Dr Jen Manne-Goehler - Speaker
Dr Jen Manne-Goehler is a physician-scientist and faculty member at the Brigham and Women’s Hospital, Massachusetts General Hospital and Harvard Medical School. She conducts research on the epidemiology and health systems performance for obesity and diabetes globally, as well as the intersection of HIV and diabetes. She is the co-founder of the Global Health and Population Project on Access to Care for Cardiometabolic Diseases. She also conducts research funded by the NIH on the metabolic complications of HIV infection and antiretroviral therapy including the design of health systems interventions to prevent weight gain and diabetes in people with HIV. In a third area of research, she applies computer vision algorithms to radiologic images to better understand the intersections of metabolic disease and infectious conditions such as COVID-19 and HIV.

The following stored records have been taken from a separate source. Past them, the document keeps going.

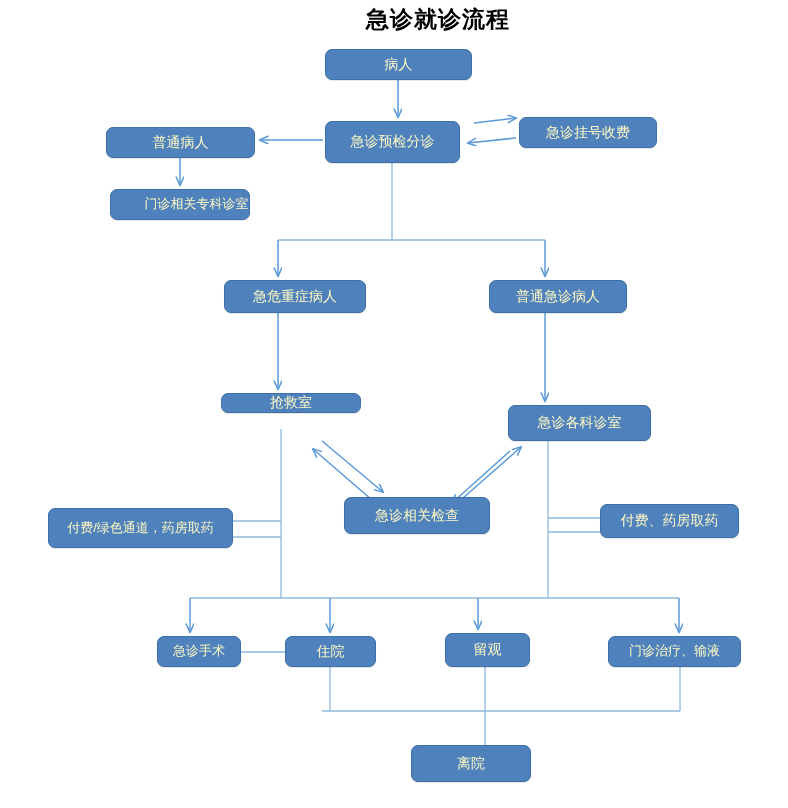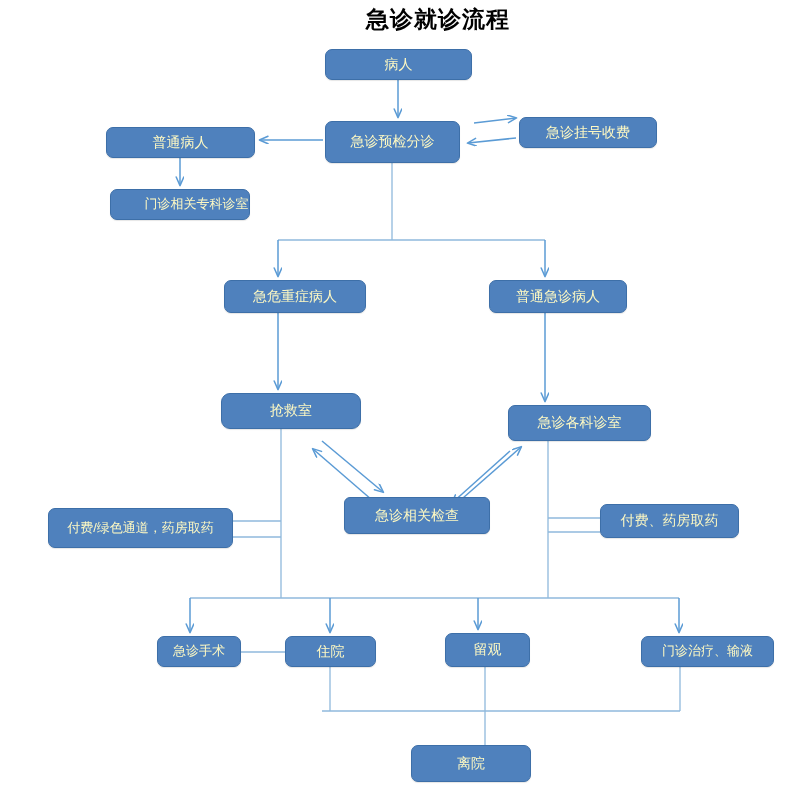"抢救室" div.node { border-radius: 9px -> none; height: 36px -> 20px }
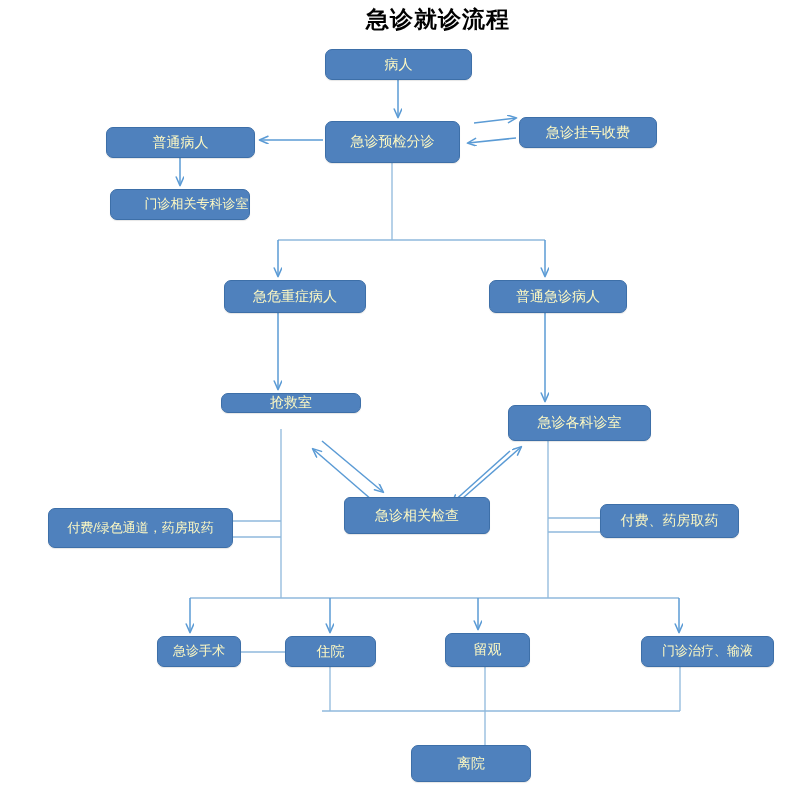"急诊相关检查" div.node { border-radius: 6px -> none }
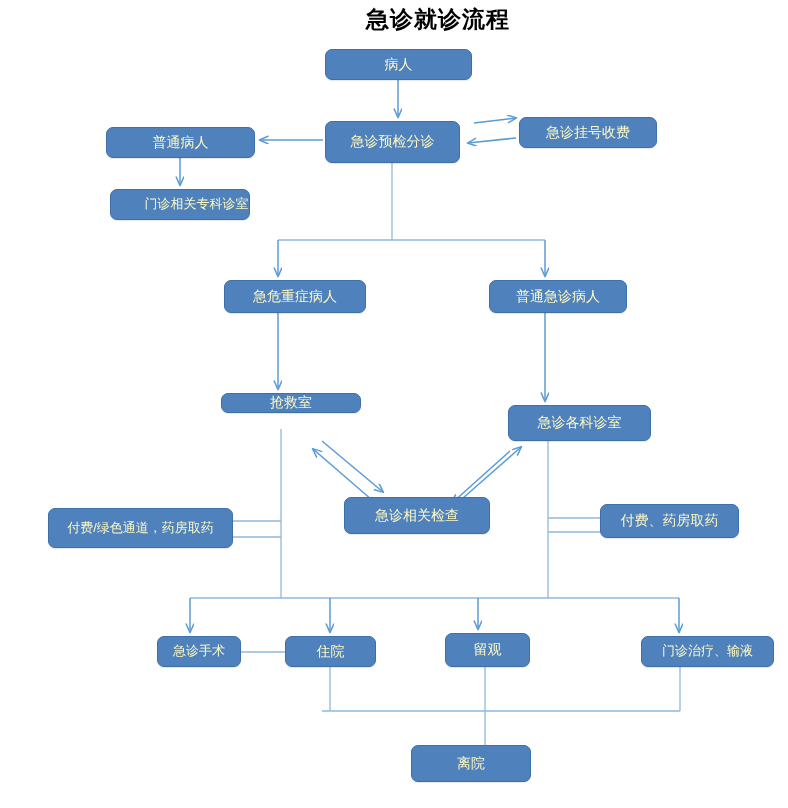"门诊治疗、输液" div.node { margin-left: 33px -> none }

Dr Julian Clifton - Speaker
Dr Julian Clifton is currently at the University of Western Australia in Perth and is very excited to be joining the University of Lincoln in 2022. Julian gained his doctorate from the University of Liverpool and has taught in universities in the UK, Southeast Asia and Australia. His teaching areas include the design and delivery of undergraduate and postgraduate modules relating to climate change, environmental management, conservation and development. His research interests centre on communities, resources and livelihoods in peripheral coastal regions, with a particular focus on Southeast Asia, Australia and the western Indian Ocean.
Prof Ian Rutherfurd - Speaker
Professor Ian works witin the School of Geography at the University of Melbourne. He has worked for 25 years in the water sector as an academic, consultant and in policy. Ian’s research interests relate to processes of erosion and sedimentation in river channels. Specific areas of research are human impacts on river channels, interactions between vegetation and rivers, and the dynamics of fine and coarse sediment pulses in rivers. Currently, he is a Chief Investigator in four major Australian Research Council research grants including the ‘Rivers-of-gold’ project investigating impacts of historical gold mining on rivers, threats to water supplies from debris-flows, the role of vegetation in trapping sediment and nutrients in SE Queensland, and the consequences of China’s South-North Water Transfer project.